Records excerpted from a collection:
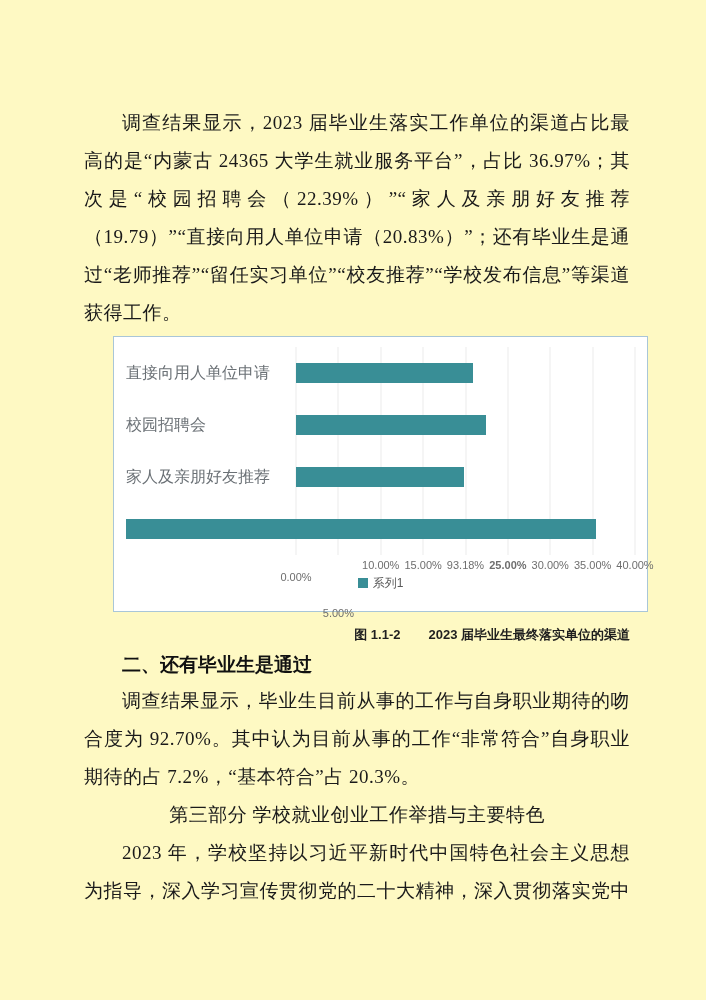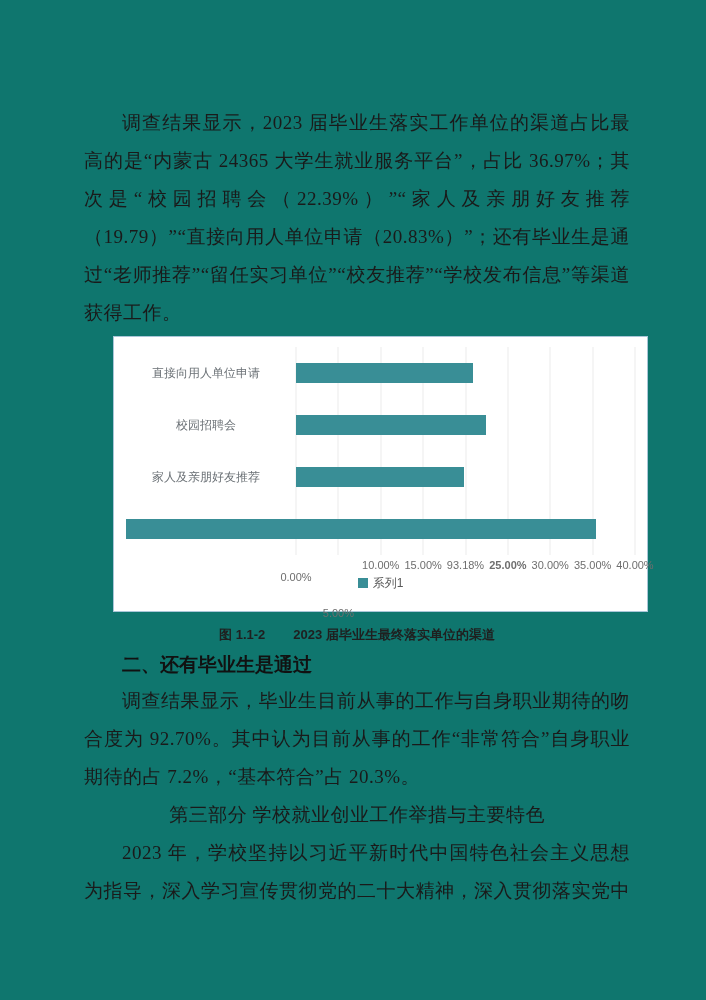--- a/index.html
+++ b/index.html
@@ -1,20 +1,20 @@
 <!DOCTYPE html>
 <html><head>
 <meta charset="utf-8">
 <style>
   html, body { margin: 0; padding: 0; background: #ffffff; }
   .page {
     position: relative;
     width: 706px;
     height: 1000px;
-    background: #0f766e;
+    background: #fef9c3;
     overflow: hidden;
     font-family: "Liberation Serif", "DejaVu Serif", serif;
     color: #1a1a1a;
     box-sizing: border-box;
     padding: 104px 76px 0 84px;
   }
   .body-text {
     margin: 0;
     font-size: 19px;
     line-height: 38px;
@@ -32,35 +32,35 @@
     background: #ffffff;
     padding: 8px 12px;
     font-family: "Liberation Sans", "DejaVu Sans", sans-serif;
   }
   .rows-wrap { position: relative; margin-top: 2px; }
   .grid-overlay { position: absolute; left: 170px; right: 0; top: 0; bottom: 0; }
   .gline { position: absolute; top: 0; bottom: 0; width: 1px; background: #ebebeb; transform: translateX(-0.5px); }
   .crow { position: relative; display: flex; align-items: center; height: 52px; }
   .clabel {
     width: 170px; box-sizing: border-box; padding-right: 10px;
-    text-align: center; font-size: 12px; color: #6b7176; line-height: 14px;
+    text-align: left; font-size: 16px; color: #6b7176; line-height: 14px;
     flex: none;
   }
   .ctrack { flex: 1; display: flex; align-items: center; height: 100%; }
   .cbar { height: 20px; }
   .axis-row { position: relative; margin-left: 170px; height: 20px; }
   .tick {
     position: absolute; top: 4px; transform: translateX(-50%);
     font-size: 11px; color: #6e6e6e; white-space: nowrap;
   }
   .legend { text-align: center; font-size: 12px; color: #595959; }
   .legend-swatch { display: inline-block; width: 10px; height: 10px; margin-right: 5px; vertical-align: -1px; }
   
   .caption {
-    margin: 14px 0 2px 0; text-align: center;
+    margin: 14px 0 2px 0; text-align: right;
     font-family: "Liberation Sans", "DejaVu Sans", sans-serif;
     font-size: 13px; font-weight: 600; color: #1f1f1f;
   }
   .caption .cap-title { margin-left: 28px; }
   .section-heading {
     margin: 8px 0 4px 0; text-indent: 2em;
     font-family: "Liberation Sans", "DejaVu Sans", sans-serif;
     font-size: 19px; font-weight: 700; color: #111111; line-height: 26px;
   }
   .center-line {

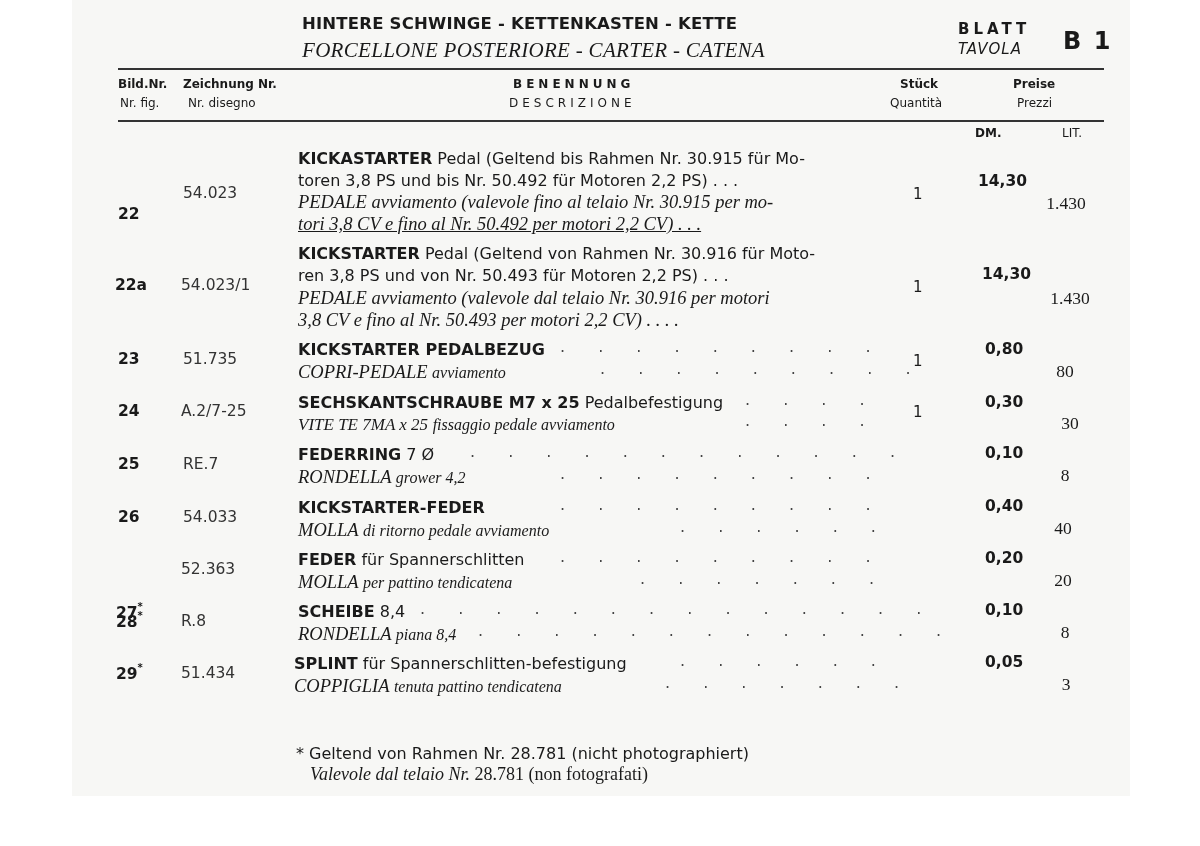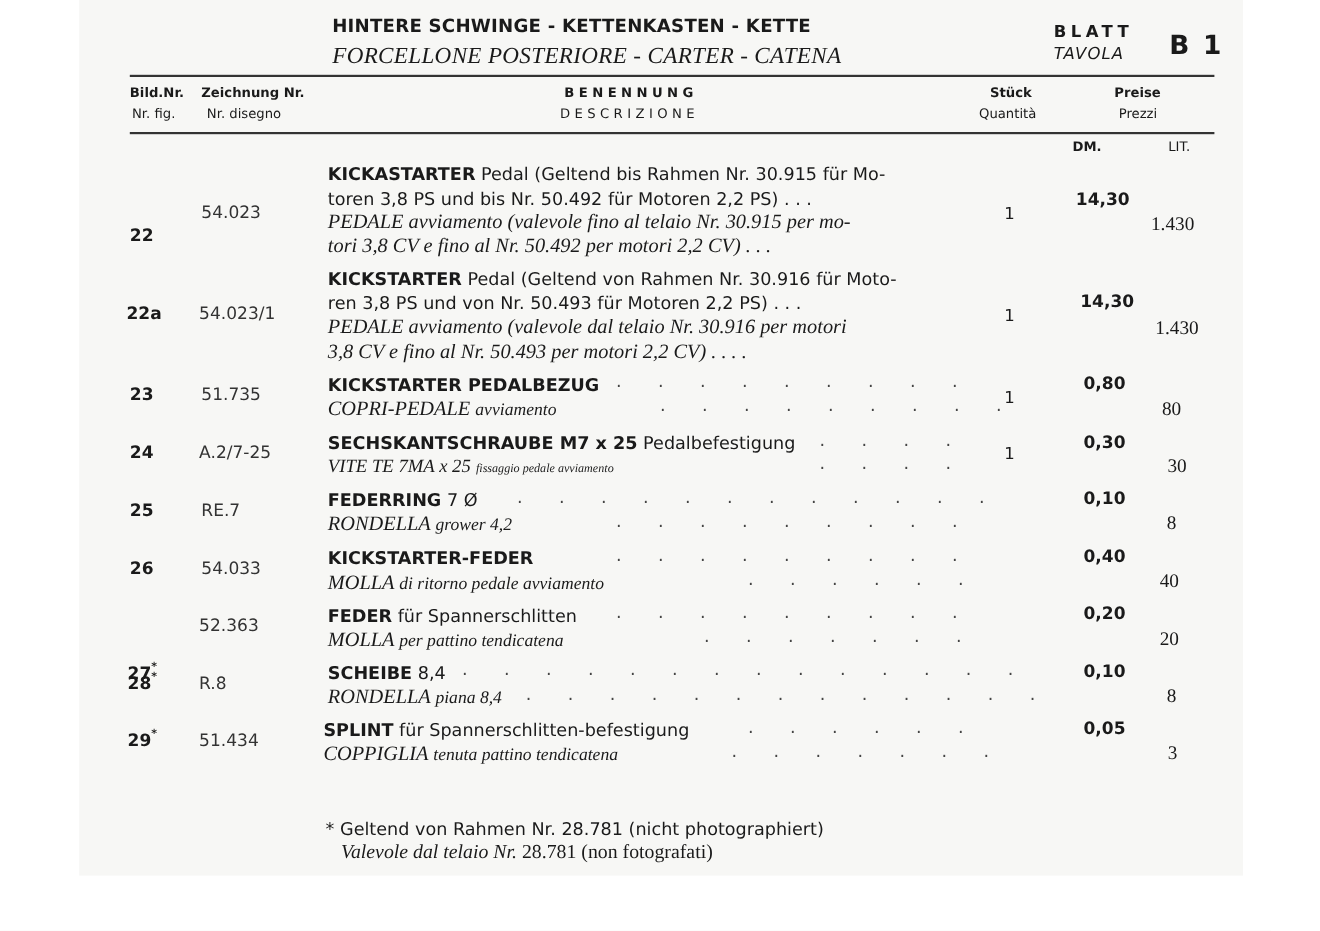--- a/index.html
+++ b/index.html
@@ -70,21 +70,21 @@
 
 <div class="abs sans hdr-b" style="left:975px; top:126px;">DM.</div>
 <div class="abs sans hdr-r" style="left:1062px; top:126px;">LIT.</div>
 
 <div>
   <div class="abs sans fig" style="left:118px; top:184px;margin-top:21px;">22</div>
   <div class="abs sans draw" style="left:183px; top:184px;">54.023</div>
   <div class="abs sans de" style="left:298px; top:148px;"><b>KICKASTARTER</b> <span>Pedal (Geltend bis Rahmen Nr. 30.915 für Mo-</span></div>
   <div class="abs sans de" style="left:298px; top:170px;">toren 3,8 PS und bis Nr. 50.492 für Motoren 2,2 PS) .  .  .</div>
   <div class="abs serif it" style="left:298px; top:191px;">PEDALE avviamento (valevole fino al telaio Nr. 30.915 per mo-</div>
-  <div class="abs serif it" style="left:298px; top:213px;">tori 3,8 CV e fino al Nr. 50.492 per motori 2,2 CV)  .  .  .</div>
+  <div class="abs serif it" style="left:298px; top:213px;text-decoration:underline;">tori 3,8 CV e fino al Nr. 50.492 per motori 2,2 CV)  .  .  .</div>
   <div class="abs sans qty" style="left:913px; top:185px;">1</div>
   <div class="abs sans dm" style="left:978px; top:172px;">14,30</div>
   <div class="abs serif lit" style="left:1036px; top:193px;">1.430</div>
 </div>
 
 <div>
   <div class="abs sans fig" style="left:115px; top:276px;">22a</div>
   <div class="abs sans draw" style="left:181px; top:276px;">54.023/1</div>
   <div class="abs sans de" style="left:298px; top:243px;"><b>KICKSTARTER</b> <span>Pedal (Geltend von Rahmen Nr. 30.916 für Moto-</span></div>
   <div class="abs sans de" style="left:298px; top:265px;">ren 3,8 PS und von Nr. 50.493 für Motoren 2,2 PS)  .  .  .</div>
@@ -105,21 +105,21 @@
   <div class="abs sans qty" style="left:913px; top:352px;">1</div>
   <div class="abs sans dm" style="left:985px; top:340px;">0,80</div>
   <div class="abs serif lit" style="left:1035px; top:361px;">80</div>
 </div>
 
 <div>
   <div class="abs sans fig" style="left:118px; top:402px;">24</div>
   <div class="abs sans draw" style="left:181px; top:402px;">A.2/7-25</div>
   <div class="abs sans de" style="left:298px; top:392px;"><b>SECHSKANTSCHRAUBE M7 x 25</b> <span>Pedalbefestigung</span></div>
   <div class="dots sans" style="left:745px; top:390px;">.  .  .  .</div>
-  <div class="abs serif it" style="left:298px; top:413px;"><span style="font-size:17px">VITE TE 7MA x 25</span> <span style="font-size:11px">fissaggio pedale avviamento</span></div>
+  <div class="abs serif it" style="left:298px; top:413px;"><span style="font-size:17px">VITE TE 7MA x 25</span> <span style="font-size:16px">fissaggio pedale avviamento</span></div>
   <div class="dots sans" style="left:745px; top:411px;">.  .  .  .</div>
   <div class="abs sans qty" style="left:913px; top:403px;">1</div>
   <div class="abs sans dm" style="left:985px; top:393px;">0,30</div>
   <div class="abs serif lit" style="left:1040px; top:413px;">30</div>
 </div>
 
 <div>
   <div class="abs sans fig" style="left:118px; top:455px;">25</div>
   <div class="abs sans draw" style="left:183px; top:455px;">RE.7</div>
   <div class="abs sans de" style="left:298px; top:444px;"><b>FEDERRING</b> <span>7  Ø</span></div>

## TASK STATEMENT
Copy every line of the data above in which the string "translateX" appears.

## RESPONSE BOX
   .gline { position: absolute; top: 0; bottom: 0; width: 1px; background: #ebebeb; transform: translateX(-0.5px); }
     position: absolute; top: 4px; transform: translateX(-50%);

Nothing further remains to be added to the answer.